Task statement » Could you copy every record below exactly, leaving out the pictures?

Records provided »
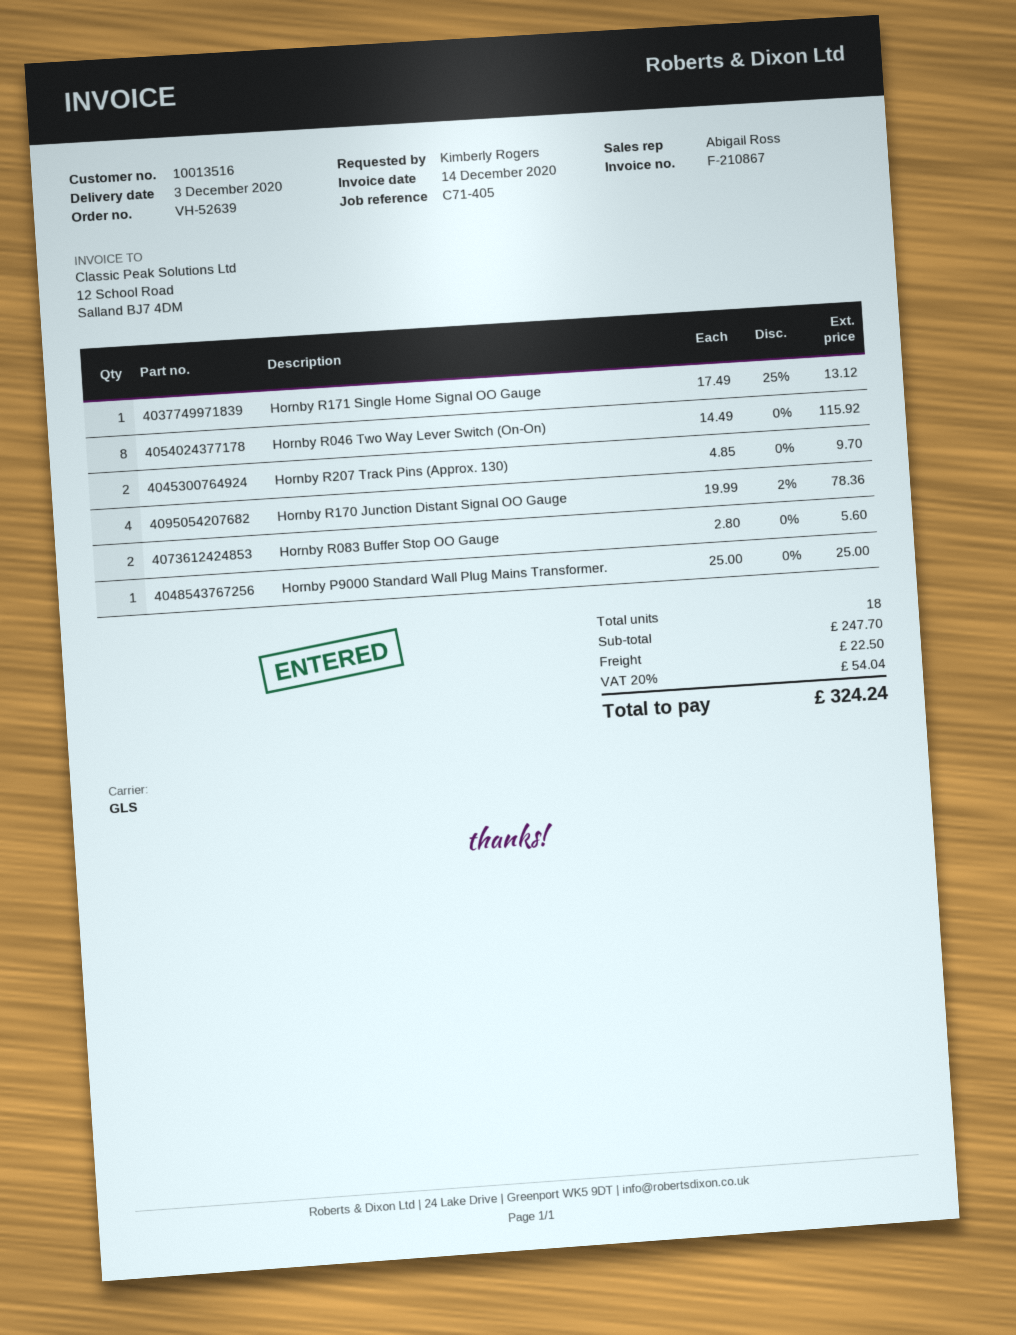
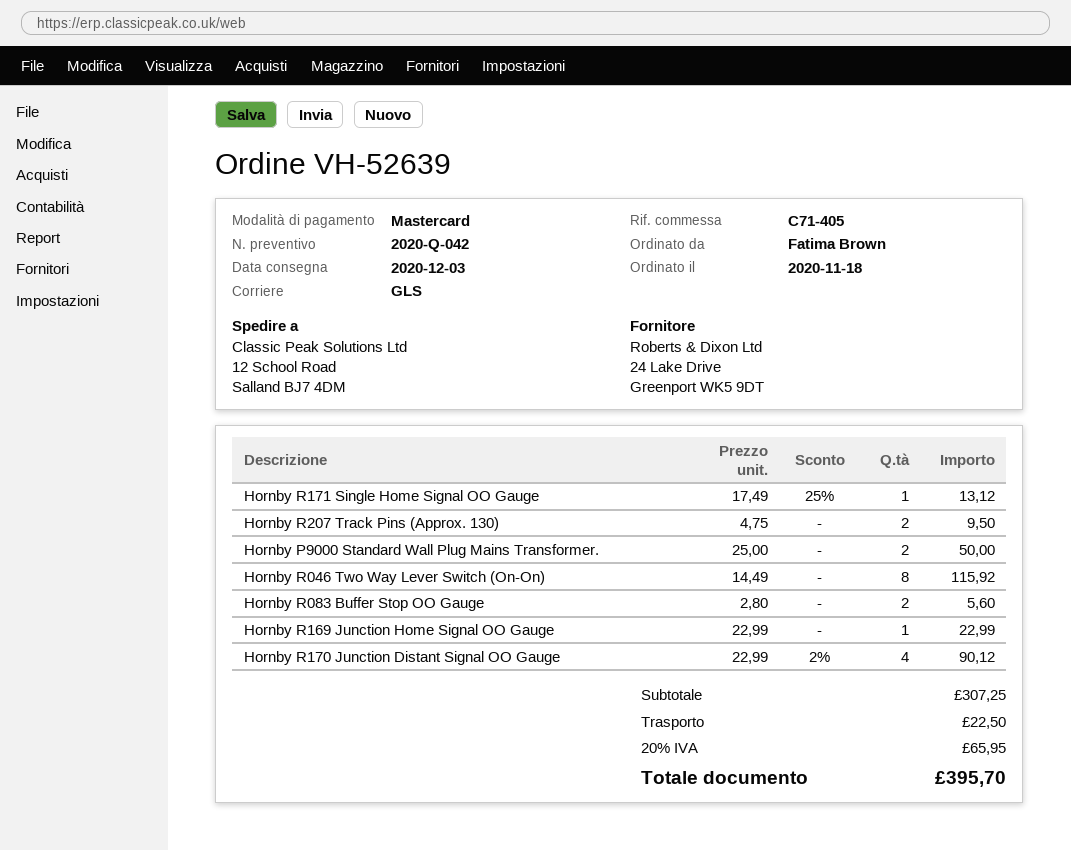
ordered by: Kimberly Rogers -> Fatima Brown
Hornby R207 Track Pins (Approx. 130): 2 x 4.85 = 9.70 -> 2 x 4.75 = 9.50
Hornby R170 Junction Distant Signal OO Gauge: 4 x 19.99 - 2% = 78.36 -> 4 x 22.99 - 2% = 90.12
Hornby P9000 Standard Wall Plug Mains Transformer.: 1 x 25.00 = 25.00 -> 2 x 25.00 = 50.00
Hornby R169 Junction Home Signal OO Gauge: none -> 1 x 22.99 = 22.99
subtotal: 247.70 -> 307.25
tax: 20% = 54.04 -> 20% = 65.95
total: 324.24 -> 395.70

Answer to this problem »
ordered by: Kimberly Rogers -> Fatima Brown
Hornby R207 Track Pins (Approx. 130): 2 x 4.85 = 9.70 -> 2 x 4.75 = 9.50
Hornby R170 Junction Distant Signal OO Gauge: 4 x 19.99 - 2% = 78.36 -> 4 x 22.99 - 2% = 90.12
Hornby P9000 Standard Wall Plug Mains Transformer.: 1 x 25.00 = 25.00 -> 2 x 25.00 = 50.00
Hornby R169 Junction Home Signal OO Gauge: none -> 1 x 22.99 = 22.99
subtotal: 247.70 -> 307.25
tax: 20% = 54.04 -> 20% = 65.95
total: 324.24 -> 395.70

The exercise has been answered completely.